FOR THE past dozen years, the toughest street cars in the USA have assembled in the American Midwest to take on the ultimate street car challenge: Hot Rod Drag Week.

But it’s not just an American event anymore; this year Drag Week had more international flavour than ever, with spectators from all over the globe and teams from Sweden, Denmark, Australia, Canada and the Netherlands. Australia had the biggest international contingent, with five teams hailing from Down Under; Drag Week has become the ultimate bucket list adventure for many Aussie street machiners.

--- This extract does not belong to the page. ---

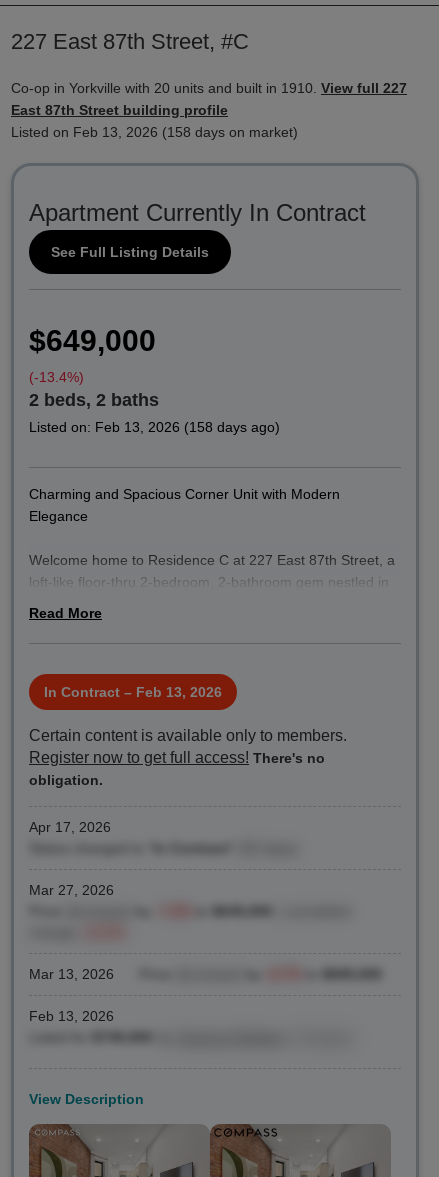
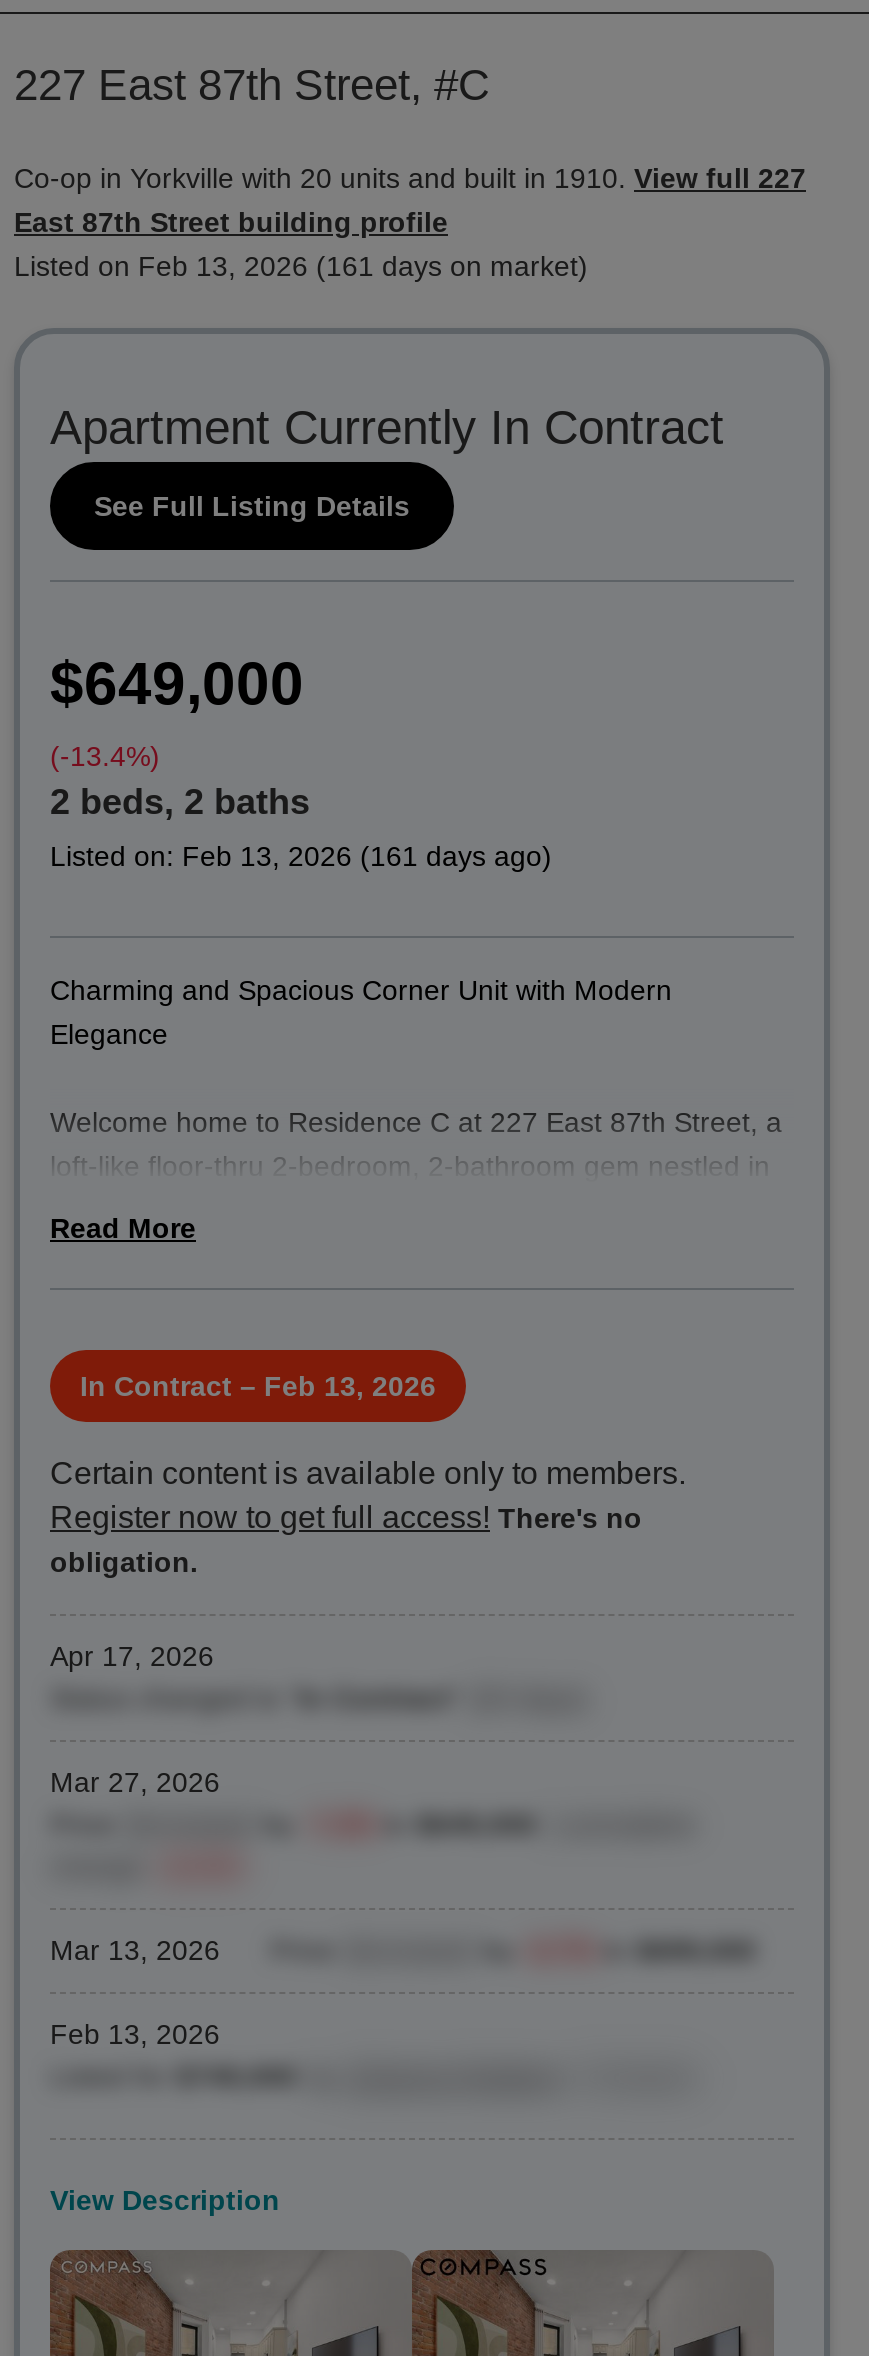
[11,124,298,140] Listed on Feb 13, 2026 (158 days on market) -> [14,250,588,282] Listed on Feb 13, 2026 (161 days on market)
[29,419,280,435] Listed on: Feb 13, 2026 (158 days ago) -> [50,840,552,872] Listed on: Feb 13, 2026 (161 days ago)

Don’t be fooled though, Drag Week isn’t a holiday. Long hours combined with searing temps and oppressive humidity take as much of a toll on the entrants and spectators as the long miles and intense drag-strip action takes on the cars themselves. With around 350 entrants this year, Drag Week has become almost too big; track time is severely limited and many racers elected to make just one pass and then hit the road.

We were there to follow the Aussies through their trials and tribulations, and there were plenty of both.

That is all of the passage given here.